Main paper can be found here.

compute attention coefficients as follows:
- $$e_{ij} = a(Wh_i, Wh_j)$$
- $$W$$ = weight matrix
- $$h$$ = embeddings of each nodes in the graph
- $$a$$ = attention function to convert the input vectors into a scalar
normalize these across the neighborhood using softmax as follows:
- $$\alpha_{ij} = \frac{exp(e_{ij})}{\Sigma_k exp(e_{ik})}$$
- $$j$$ varies over the neighborhood
- $$k$$ varies across neighborhood
- they use only 1-hop neighbors for this
- but they don't seem to suggest anything about sub-sampling of neighborhood!
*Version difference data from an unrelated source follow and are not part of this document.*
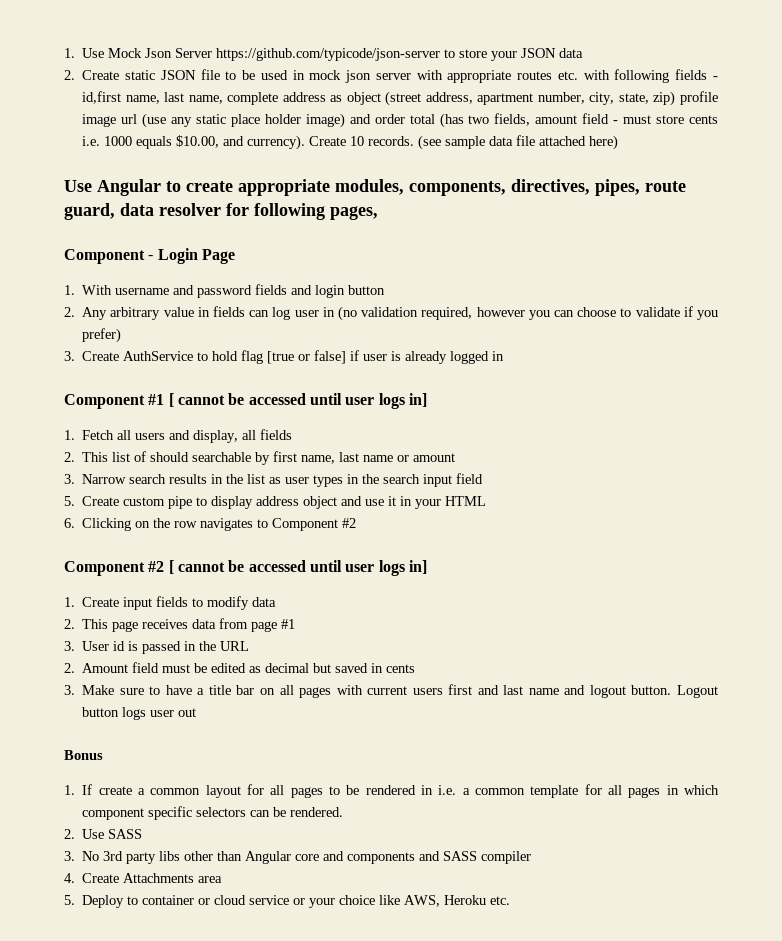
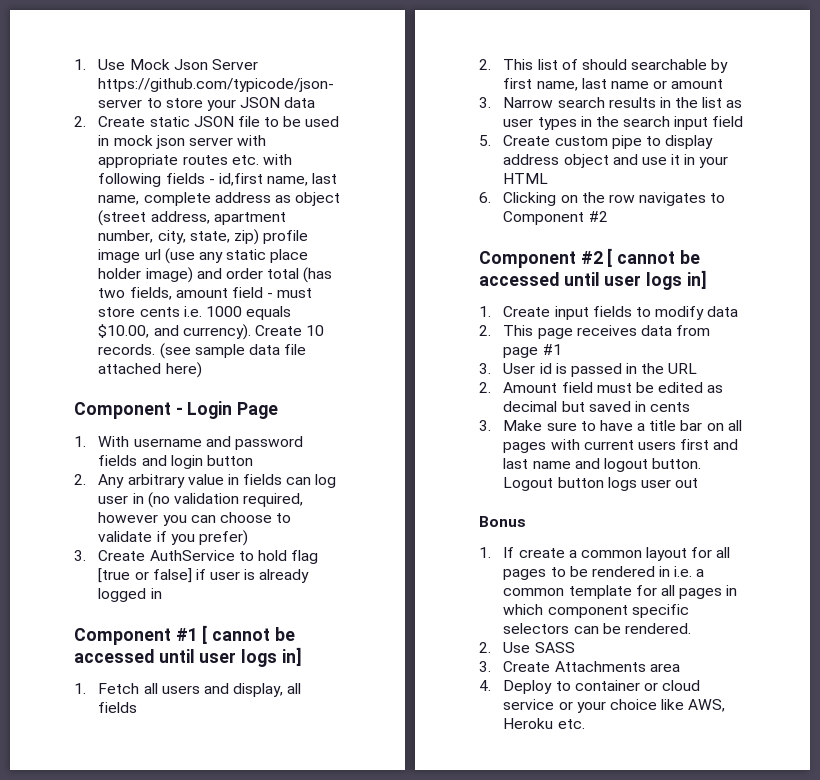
[64,179,686,196] [64,203,378,220] // Use Angular to create appropriate modules, components, directives, pipes, route guard, data resolver for following pages, -> (202, 370) none
[82,851,532,864] [64,873,75,883] No 3rd party libs other than Angular core and components and SASS compiler // 4. -> (491, 666) none
[64,895,75,905] 5. -> [479,680,491,691] 4.

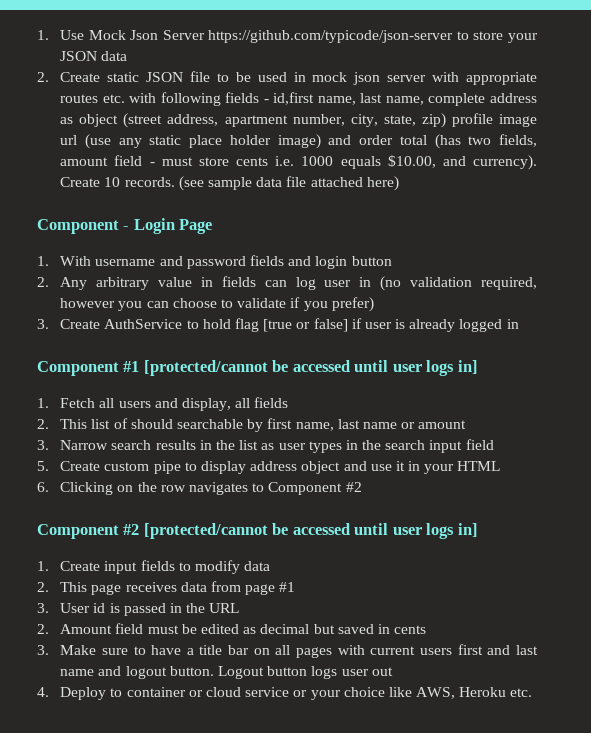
[202,625,271,644] [ cannot -> [143,360,268,376] [protected/cannot
[607,248,676,267] [ cannot -> [143,523,268,539] [protected/cannot
[479,516,526,527] [479,547,731,561] [503,566,705,580] [503,585,738,599] [503,604,689,618] [503,623,691,634] [479,642,575,653] [479,661,680,672] // Bonus // 1. If create a common layout for all pages to be rendered in i.e. a common template for all pages in which component specific selectors can be rendered. // 2. Use SASS // 3. Create Attachments area -> (393, 671) none

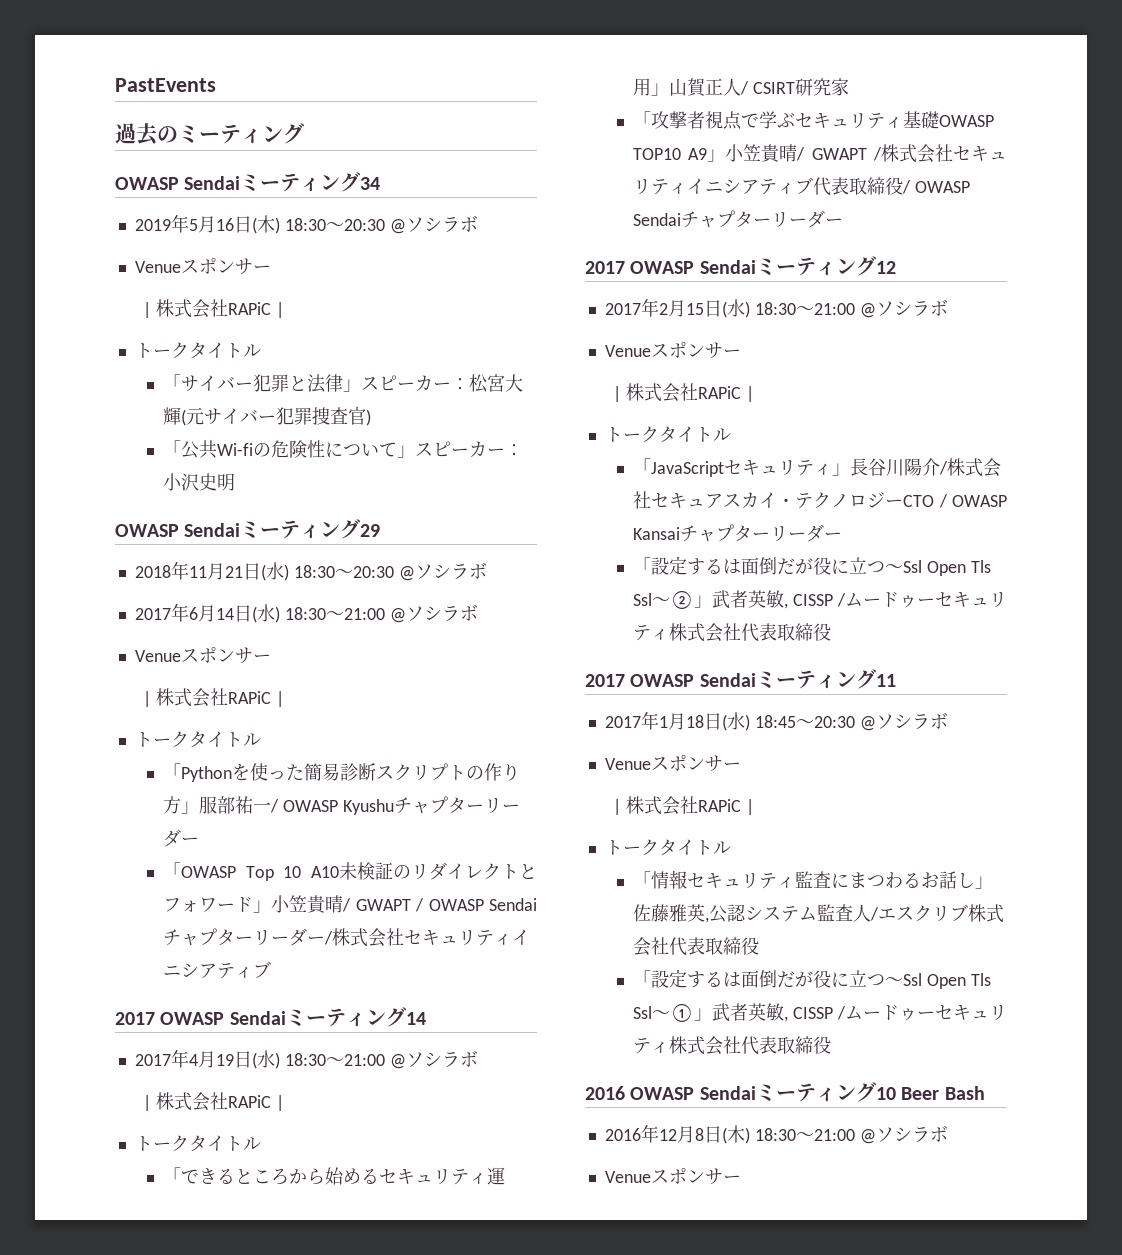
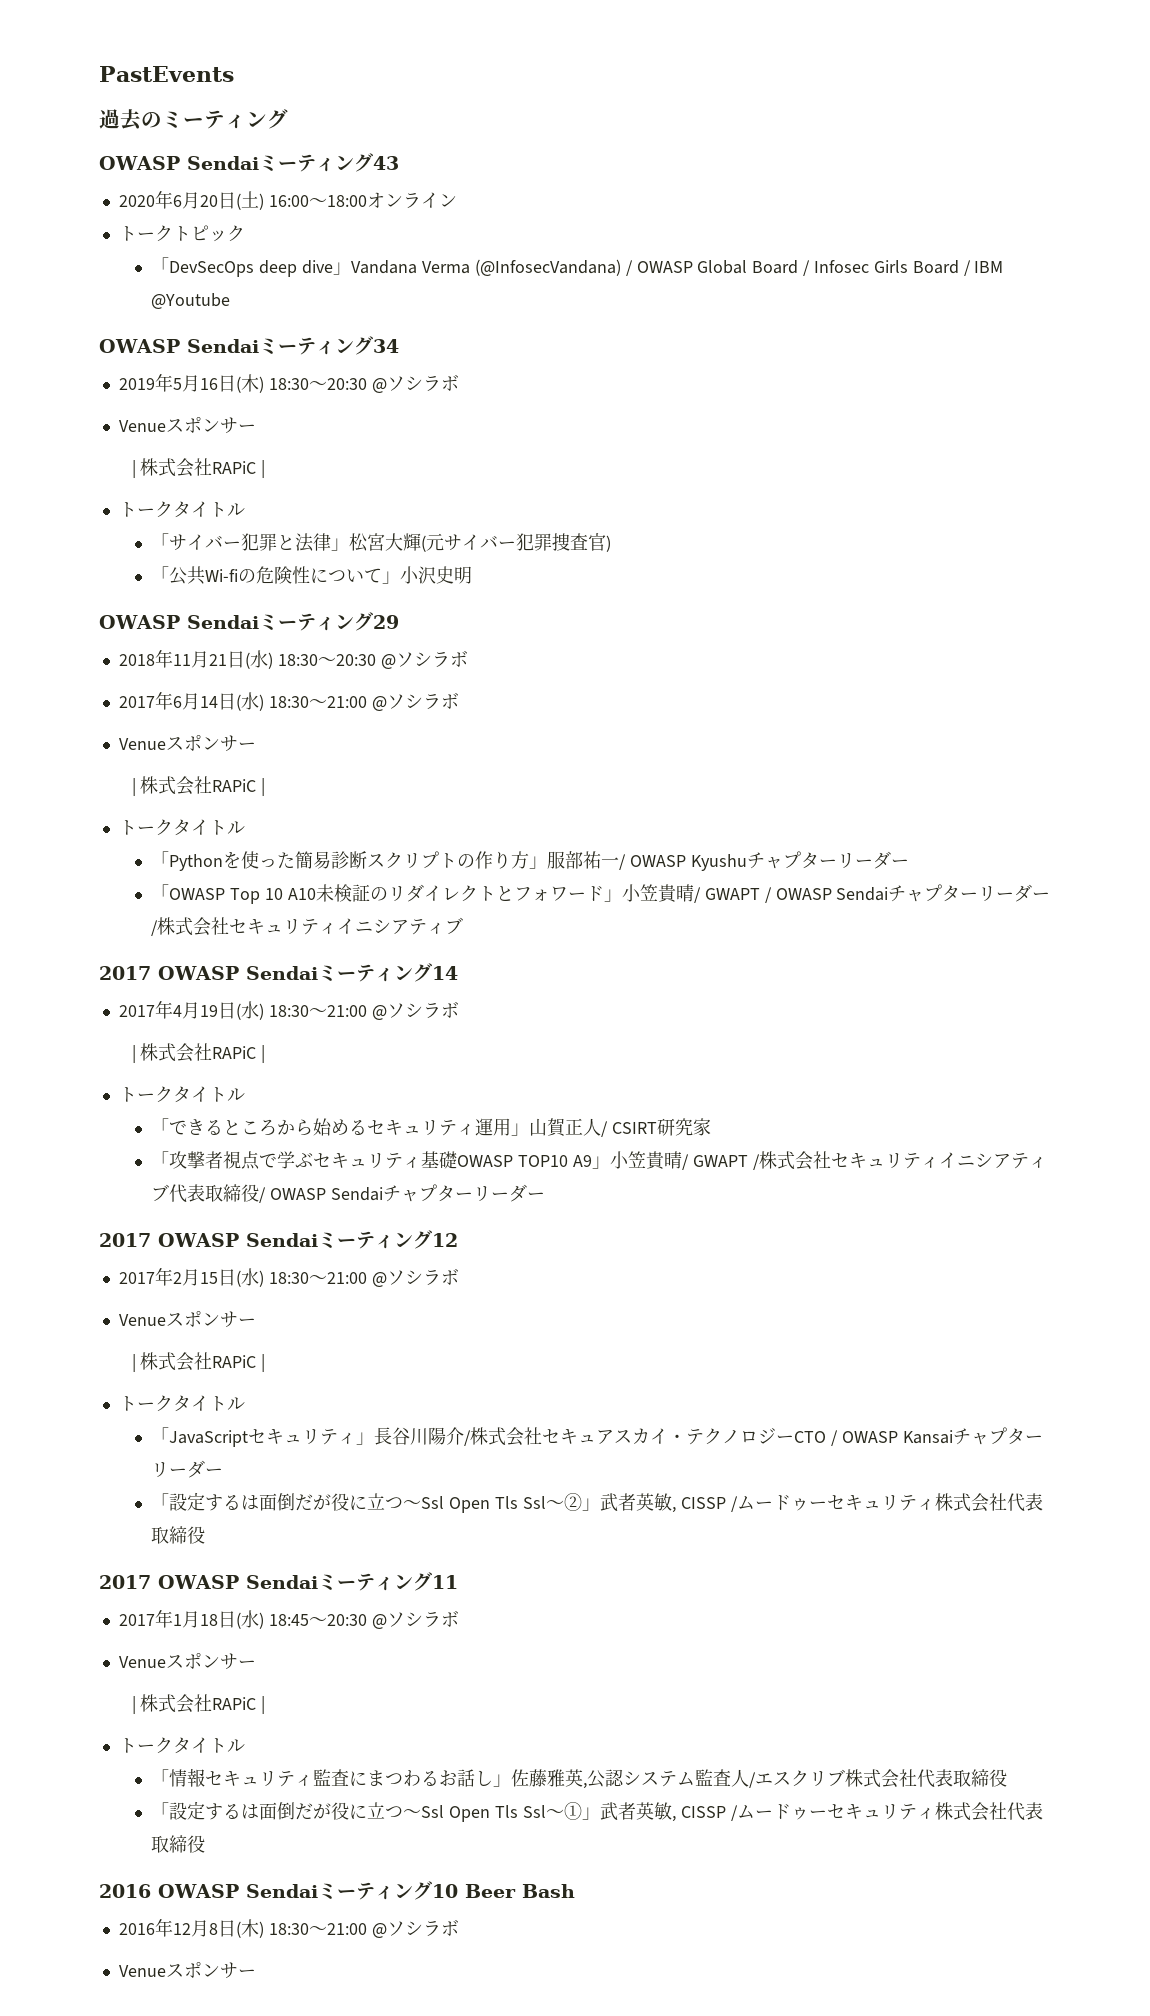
(304, 133) none -> [99,153,399,172] [118,190,457,210] [118,225,245,242] [151,257,1004,277] [151,293,231,309] // OWASP Sendaiミーティング43 // 2020年6月20日(土) 16:00～18:00オンライン // トークトピック // 「DevSecOps deep dive」Vandana Verma (@InfosecVandana) / OWASP Global Board / Infosec Girls Board / IBM @Youtube
[361,375,470,391] スピーカー： -> (350, 544) none
[415,441,524,457] スピーカー： -> (401, 577) none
then finally apply weighted summation over the neighborhood based on the computed attention values as follows:
- $$h'i = \sigma(\Sigma_j \alpha{ij} W h_j)$$
- $$\sigma$$ = non-linearity
- $$j$$ varies across the neighborhood
they also propose to using multi-head attention as follows:
- compute individual attentions for each head as above, independently
- but at the end , take a concatentaion of resulting embeddings from each of the heads
- and in the final layer, instead of concatenating, perform a summation
a full equation involving attention computation for a single head is:
- $$\alpha_{ij} = \frac{exp(lr(a . h'{ij}))}{\Sigma_k exp(lr(a . h'{ik}))}$$
- $$j$$ varies over the neighborhood
- $$k$$ varies over the neighborhood
- $$h'_{ij} = concat(Wh_i, Wh_j)$$
- $$lr$$ = LeakyReLu. (with a negative slope of 0.2)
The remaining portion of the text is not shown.